25 września, Moskwa /Kor. BELTA/. Doświadczenie w budowie i eksploatacji białoruskiej elektrowni jądrowej jest poszukiwane za granicą w projektach rosyjskiej korporacji państwowej Rosatom. Oświadczył o tym wicepremier Wiktor Karankiewicz, donosi korespondent BELTA.
Wicepremier zaznaczył, że w białoruskiej elektrowni jądrowej pracują reaktory VVER-1200 generacji 3+. Jest to nowoczesny i zaawansowany technologicznie reaktor produkcji rosyjskiej, który spełnia najwyższe wymogi bezpieczeństwa. To właśnie Białoruś stała się pierwszą zagraniczną lokalizacją, w której Rosatom wdrożył ten projekt.

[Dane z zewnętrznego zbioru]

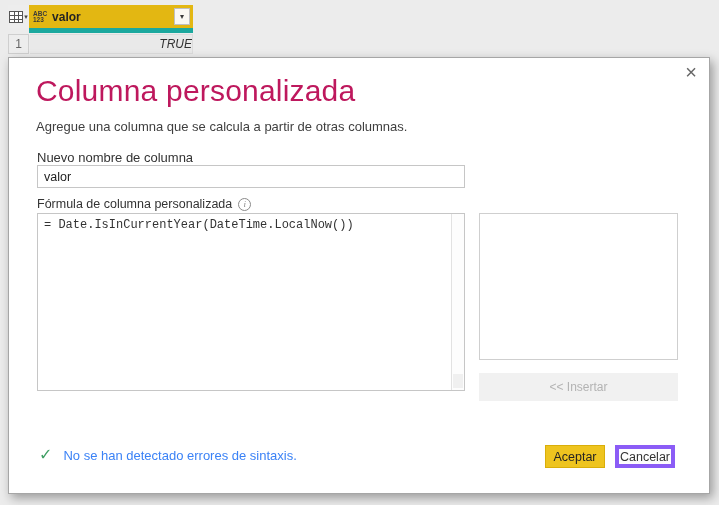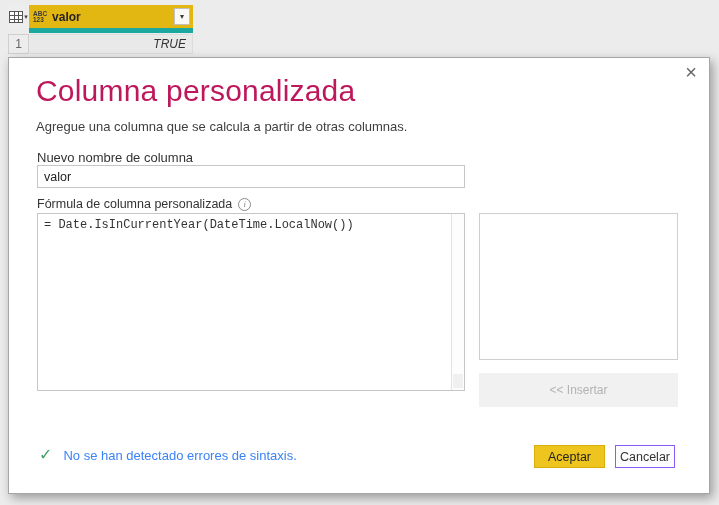"TRUE" .row-val { padding-right: 6px -> none }
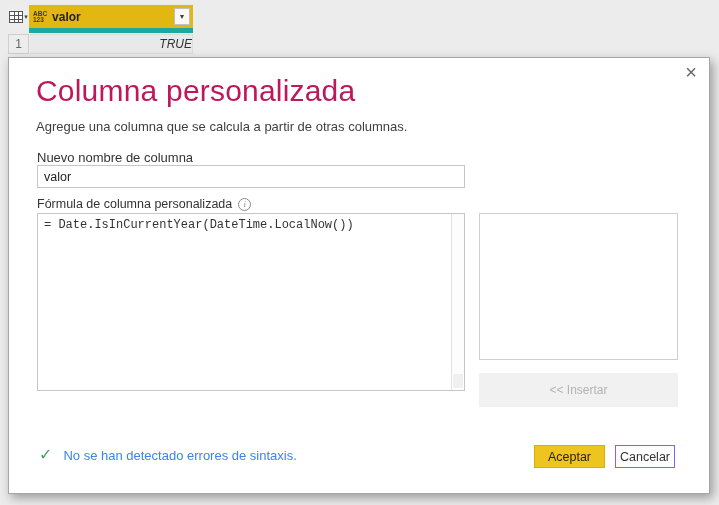"<< Insertar" .insert-btn { height: 34px -> 28px }
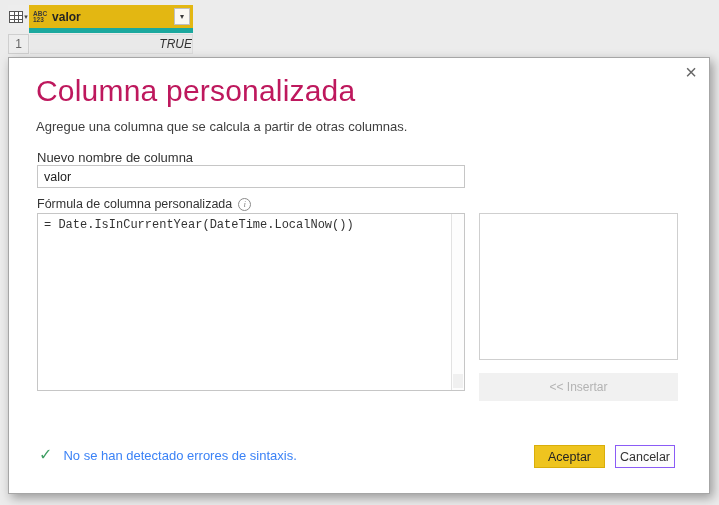"Aceptar" .btn-ok { width: 71px -> 60px }
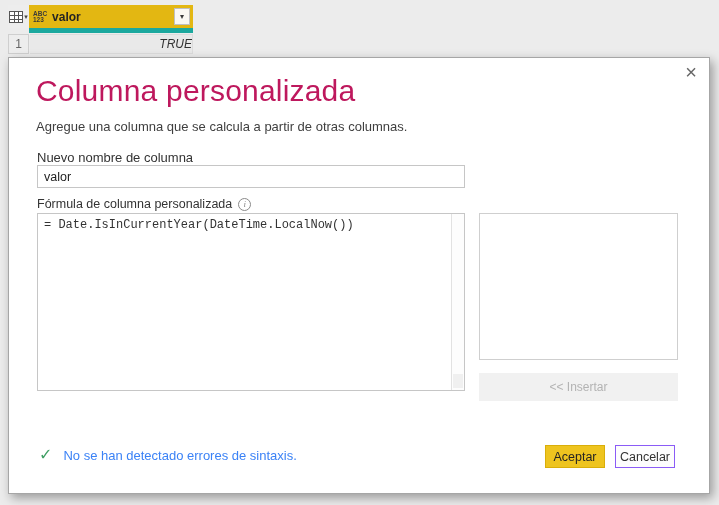"Cancelar" .btn-cancel { border: 1px solid #8b5cf6 -> 4px solid #8b5cf6 }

"To pierwsza zagraniczna placówka. Połączyła ona dość dużą liczbę budowniczych. W czasie realizacji projektu na miejscu przebywało ponad 9 000 budowniczych, inżynierów, którzy w przyszłości mieli obsługiwać elektrownię jądrową. Projekt zjednoczył również dziesiątki organizacji, szkół inżynieryjnych i społeczności naukowej Białorusi i Rosji. To najbardziej zakrojony na szeroką skalę i zaawansowany technologicznie projekt w historii stosunków białorusko-rosyjskich. Oczywiście Białoruś i specjaliści zaangażowani w budowę tego obiektu zdobyli unikalne doświadczenie. W zakresie projektowania, budowy, a teraz - eksploatacji i konserwacji" - powiedział Wiktor Karankiewicz.
Podkreślił, że nie chodzi tylko o samą stację, ale także o inną powiązaną infrastrukturę.
„Wiele krajów chce zdobyć nasze doświadczenie i nauczyć się, uzyskać odpowiedzi na poszczególne pytania dotyczące rozwoju energetyki jądrowej” - podkreślił wicepremier.
Jak wcześniej informowała BELTA, Aleksander Łukaszenka złoży wizytę roboczą w Federacji Rosyjskiej w dniach 25-26 września, gdzie między innymi weźmie udział w Globalnym Forum Atomowym.